Action item » Search the records below for the string "none", and report each line that contains it.

Segment Start: Input data

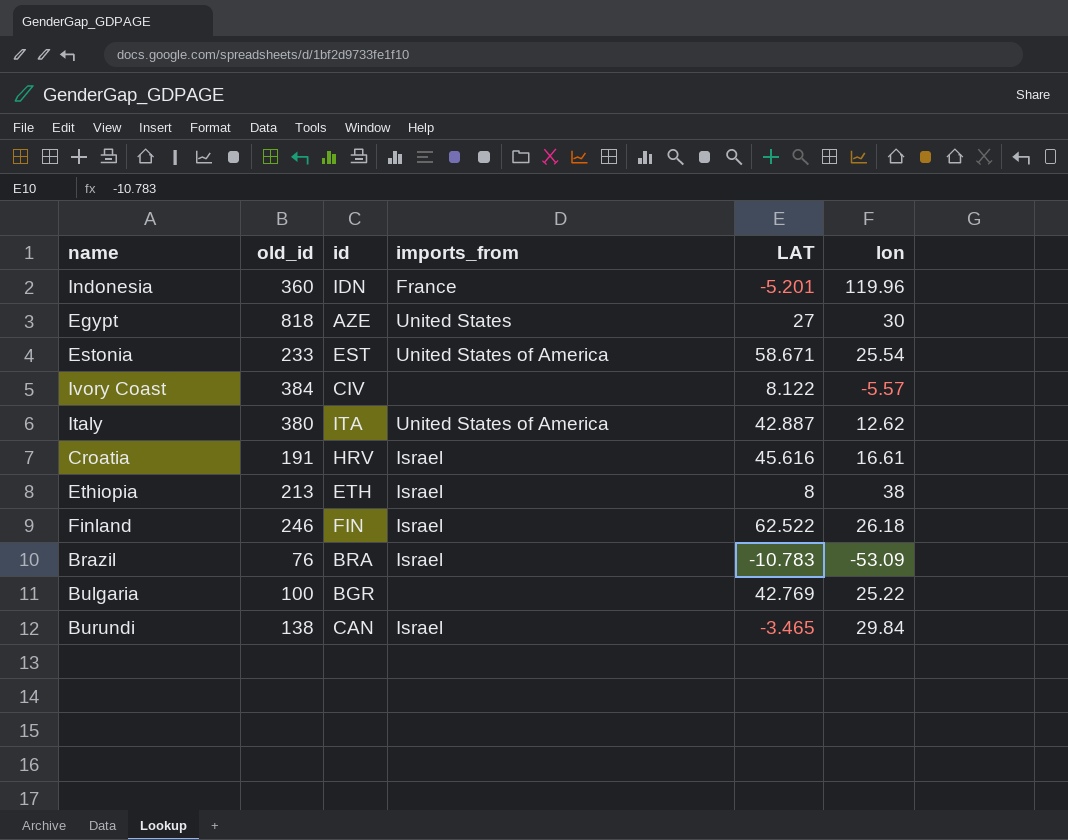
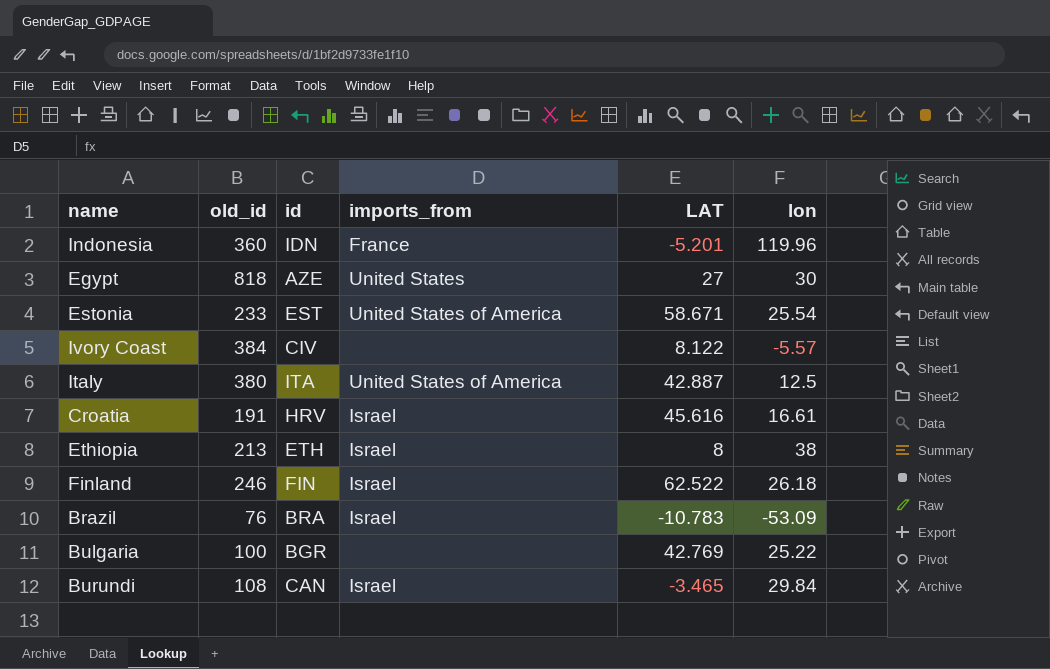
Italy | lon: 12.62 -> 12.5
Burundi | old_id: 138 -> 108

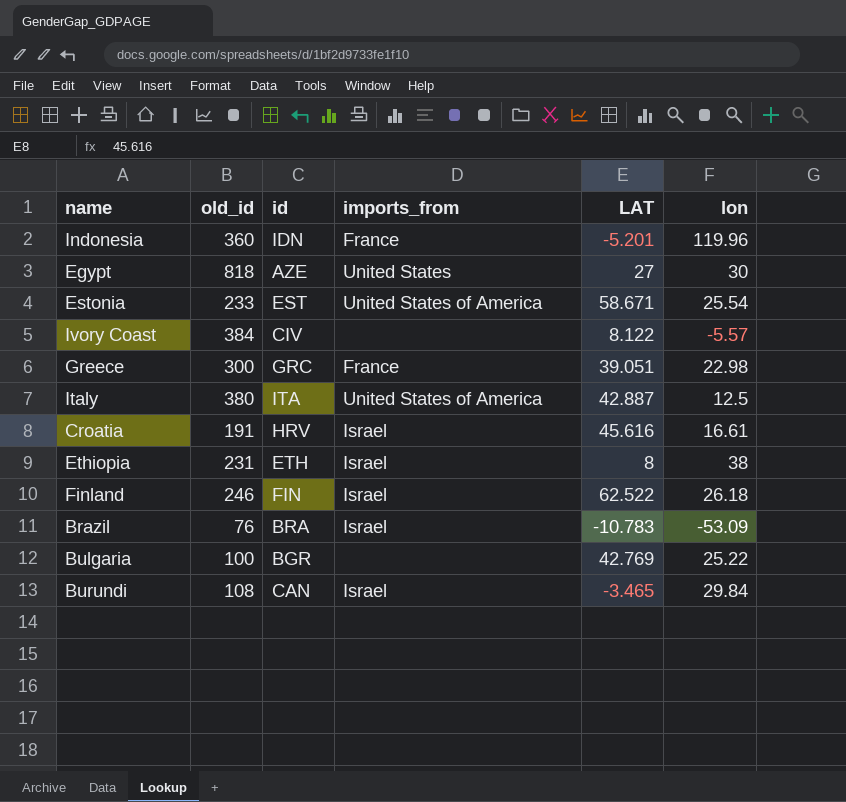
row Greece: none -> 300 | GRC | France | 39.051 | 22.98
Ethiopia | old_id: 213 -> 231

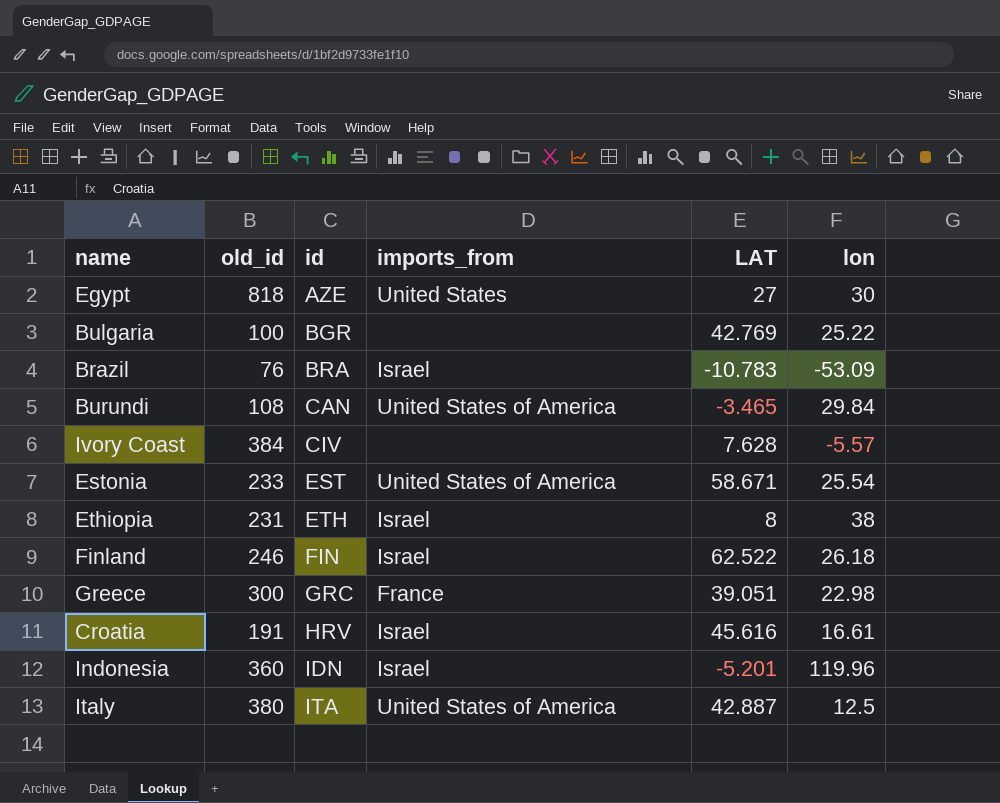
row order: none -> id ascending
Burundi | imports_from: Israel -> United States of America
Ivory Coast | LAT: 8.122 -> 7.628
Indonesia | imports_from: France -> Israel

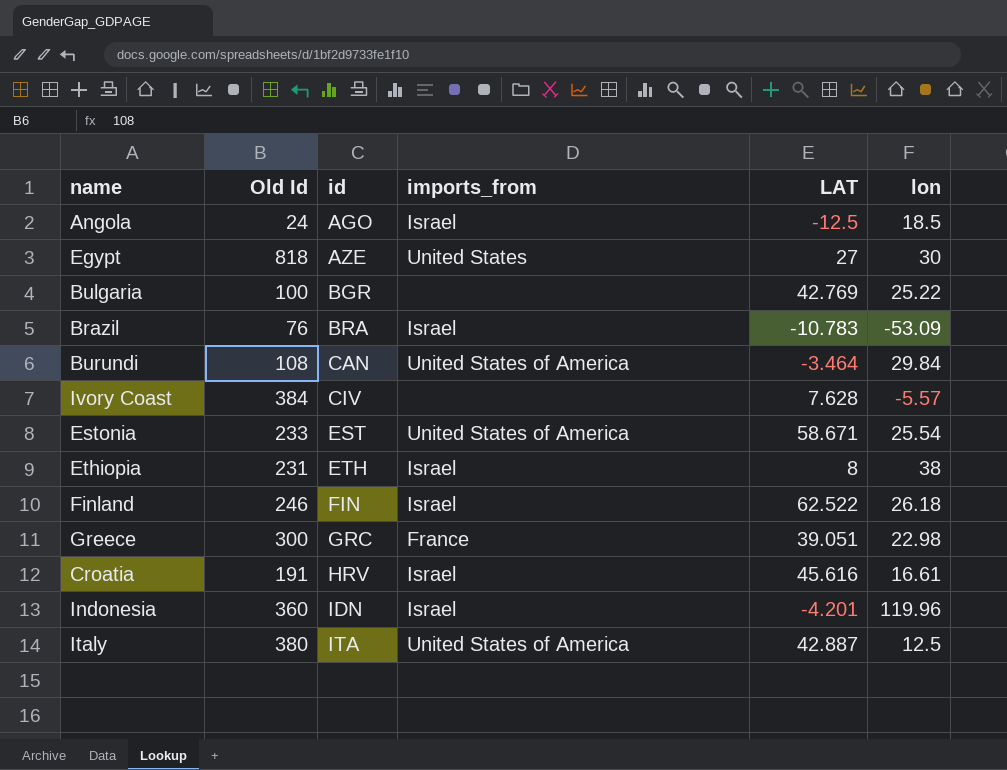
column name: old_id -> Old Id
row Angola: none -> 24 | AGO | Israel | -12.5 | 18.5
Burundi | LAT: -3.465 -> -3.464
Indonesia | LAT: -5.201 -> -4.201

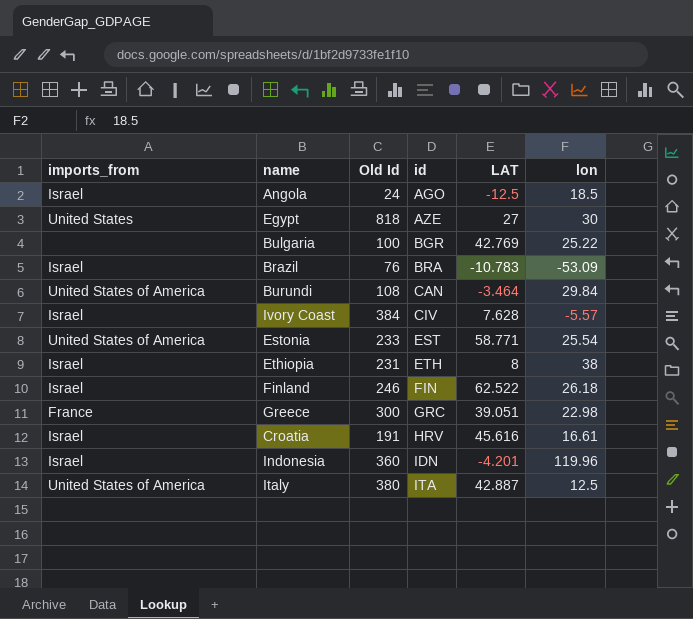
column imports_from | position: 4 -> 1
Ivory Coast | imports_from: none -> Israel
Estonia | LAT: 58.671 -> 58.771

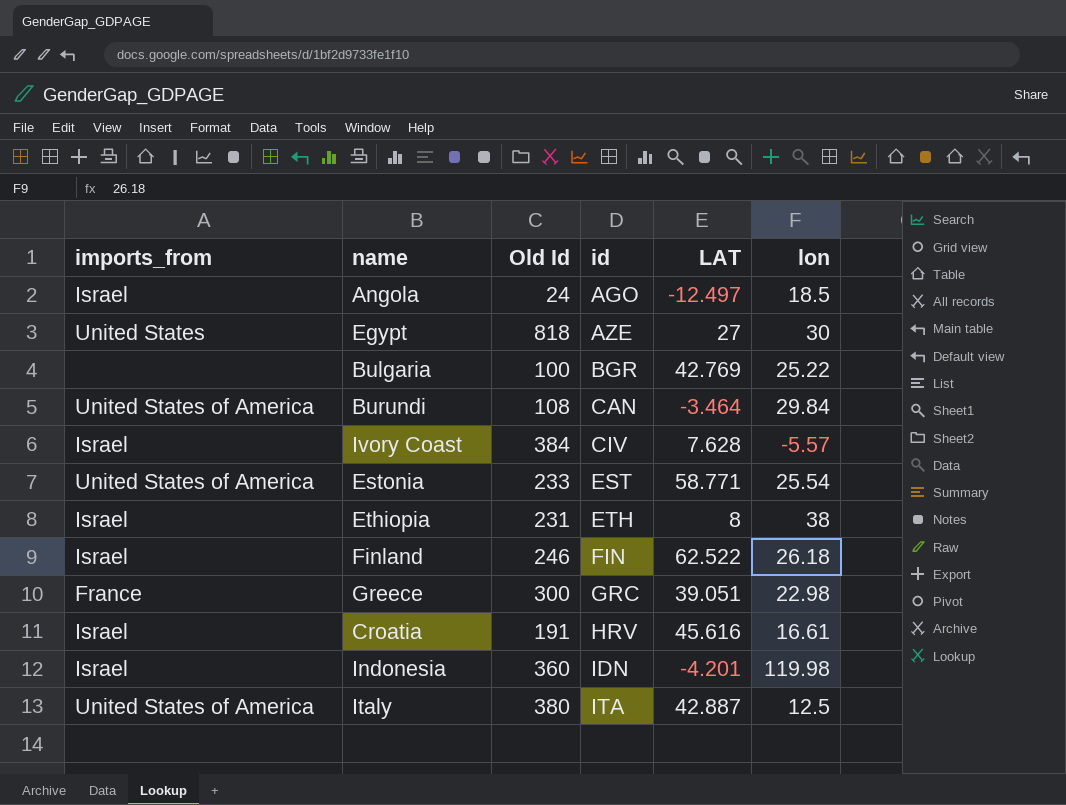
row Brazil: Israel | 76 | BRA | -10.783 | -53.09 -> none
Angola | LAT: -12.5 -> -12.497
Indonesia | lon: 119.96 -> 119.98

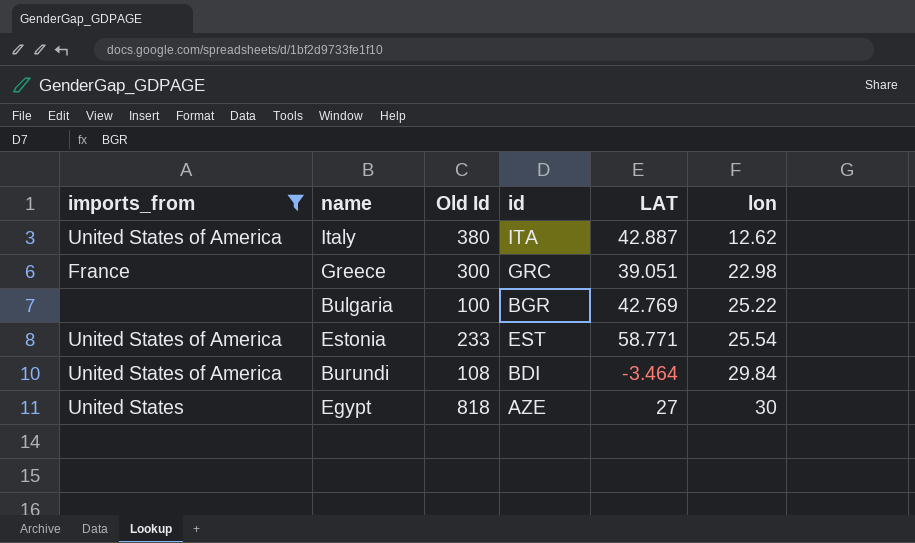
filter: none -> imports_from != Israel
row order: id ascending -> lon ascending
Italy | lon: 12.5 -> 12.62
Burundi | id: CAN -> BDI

Segment End: Input data

Written answer »
row Greece: none -> 300 | GRC | France | 39.051 | 22.98
row order: none -> id ascending
row Angola: none -> 24 | AGO | Israel | -12.5 | 18.5
Ivory Coast | imports_from: none -> Israel
row Brazil: Israel | 76 | BRA | -10.783 | -53.09 -> none
filter: none -> imports_from != Israel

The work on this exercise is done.